If you want a painted picture, many people go, “You talked for two minutes about a painted picture. I don’t really get it.” If you want to see our current painted picture, it’s not a public document, but one I’m happy to share with you as entrepreneurs, go to my Instagram, follow me, send me a little a note and there’ll be a link there for you actually in the header of the bio today where you can download our painted picture. Copy bits and pieces that might resonate in the template, whatever it is for you, but if you don’t know where you’re going, any road will take you there.
The second thing is I’ve recently written a book. As an ADD entrepreneur, that was a really, really hard thing, but now it’s gone to the publishers. When it’s ready, if anyone wants to hear more about the story, I’ll send you a hard cover book for free. Again, go to that link and do whatever you need to do. Okay, so if I can help you contact me. I think one of the beauties about entrepreneurship is entrepreneurs help entrepreneurs. We connect, we network and I think it’s like magic when it happens.
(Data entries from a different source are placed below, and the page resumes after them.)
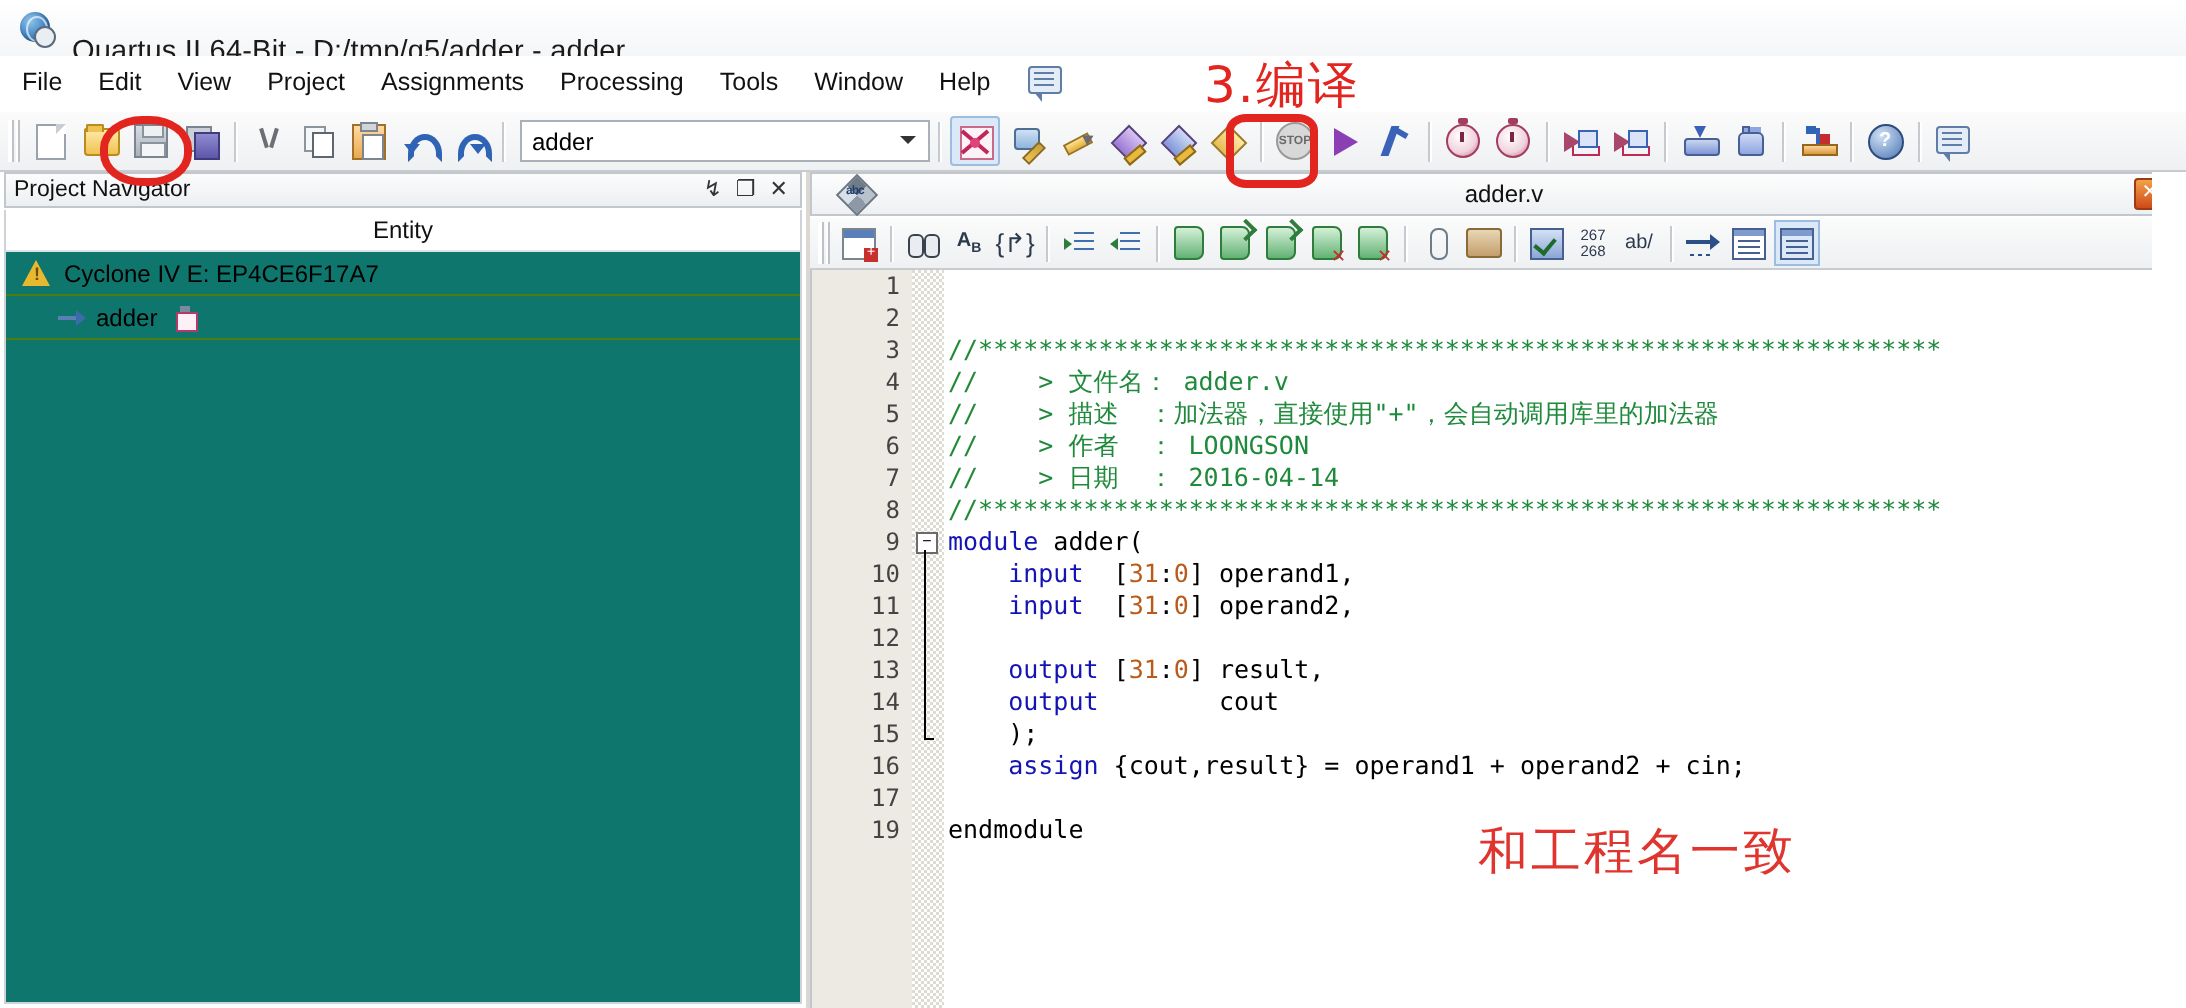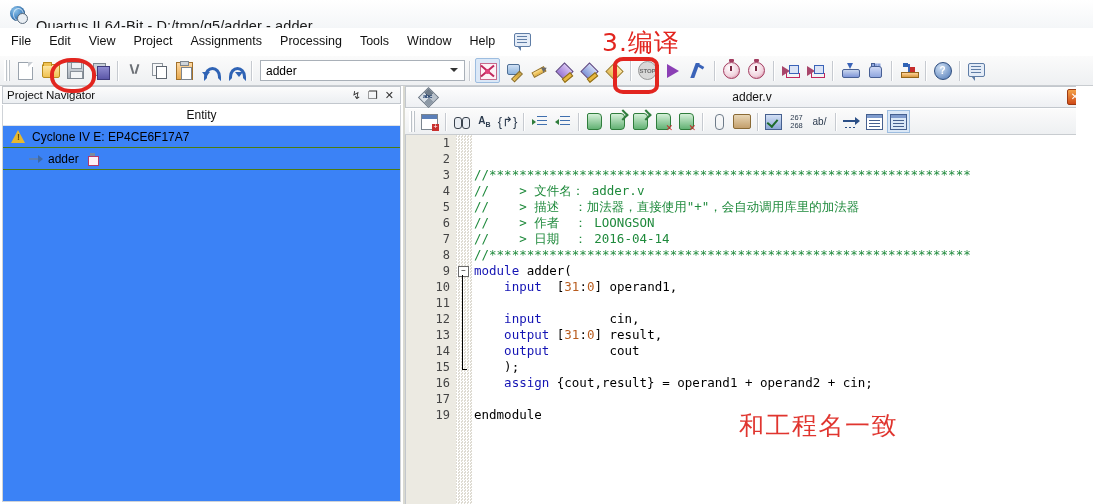--- a/index.html
+++ b/index.html
@@ -171,7 +171,7 @@
   .pn-ic{font-size:11px;line-height:1;}
   .pn-body{
     position:absolute;left:2px;top:19px;width:399px;height:397px;
-    background:#3b82f6;border:1px solid #cfd3d8;border-top:none;box-sizing:border-box;
+    background:#0f766e;border:1px solid #cfd3d8;border-top:none;box-sizing:border-box;
   }
   .pn-colhdr{
     height:20px;border-bottom:1px solid #dfe2e6;display:flex;align-items:center;justify-content:center;

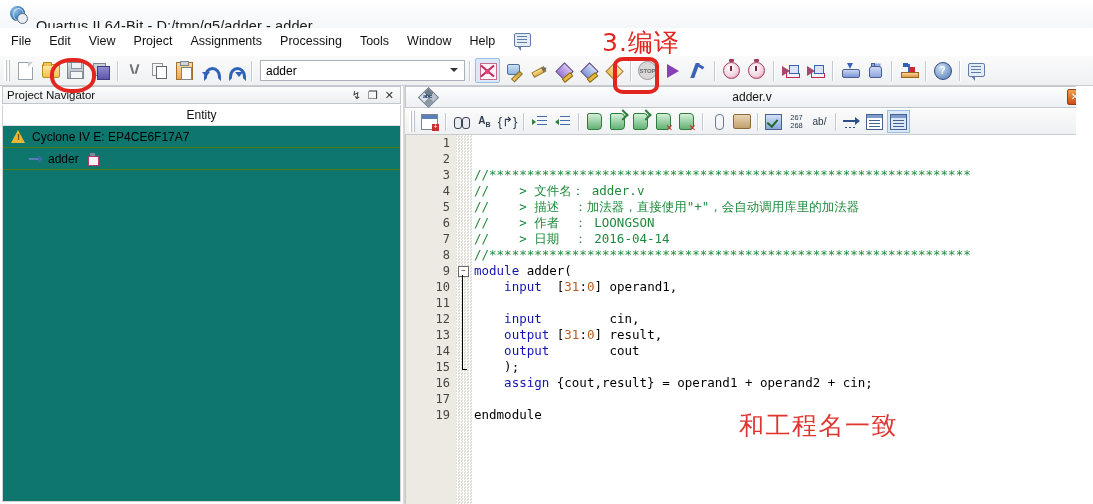--- a/index.html
+++ b/index.html
@@ -650,6 +650,7 @@
           </div>
           <div class="ln-row">
             <div class="ln-num">11</div>
+            <div class="ln-code"><span>    </span><span class="kw">input</span><span>  [</span><span class="num">31</span><span>:</span><span class="num">0</span><span>] operand2,</span></div>
           </div>
           <div class="ln-row">
             <div class="ln-num">12</div>

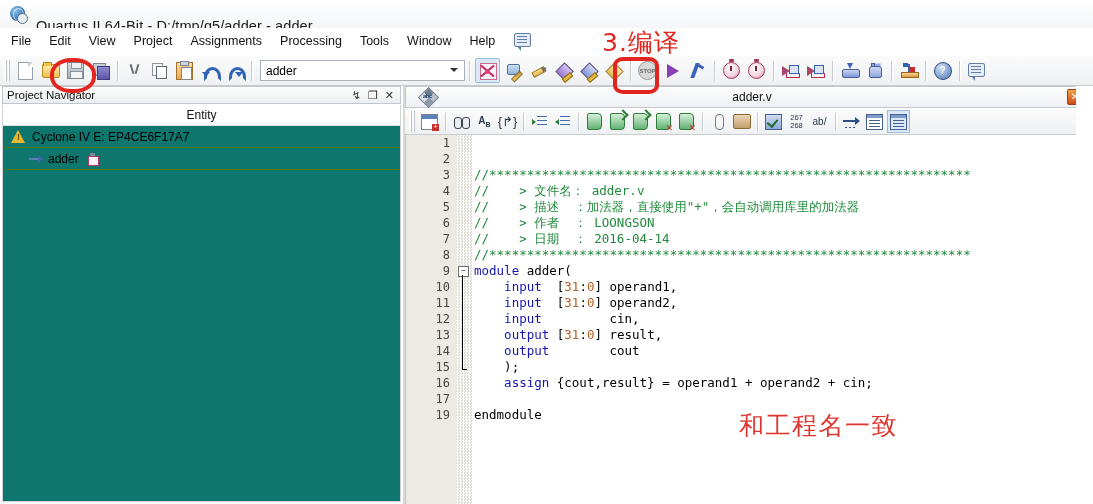--- a/index.html
+++ b/index.html
@@ -654,7 +654,6 @@
           </div>
           <div class="ln-row">
             <div class="ln-num">12</div>
-            <div class="ln-code"><span>    </span><span class="kw">input</span><span>         cin,</span></div>
           </div>
           <div class="ln-row">
             <div class="ln-num">13</div>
As I close here, and it’s humbling because I’m up here talking about the fact that we’ve built this business, but many of you are going to build something so much better, bigger. The learning you will share with entrepreneurs, it’s unbelievable. And as I stand here on again, what reminds me of standing at the dock, I didn’t expect the stage to look like this, but it reminds me of that day where what I learned behind me, figured out this WTF mentality of how to change my thinking, to be grateful, to seize opportunities and build on them, that’s paved the way for the next 30 years. So the previous 30 years have paved my way for the next 30. I hope all of you see the moment and the opportunity to create your own painted picture, your own vision for yourself, your people and possibility. Thank you so much for having me and listening to my story.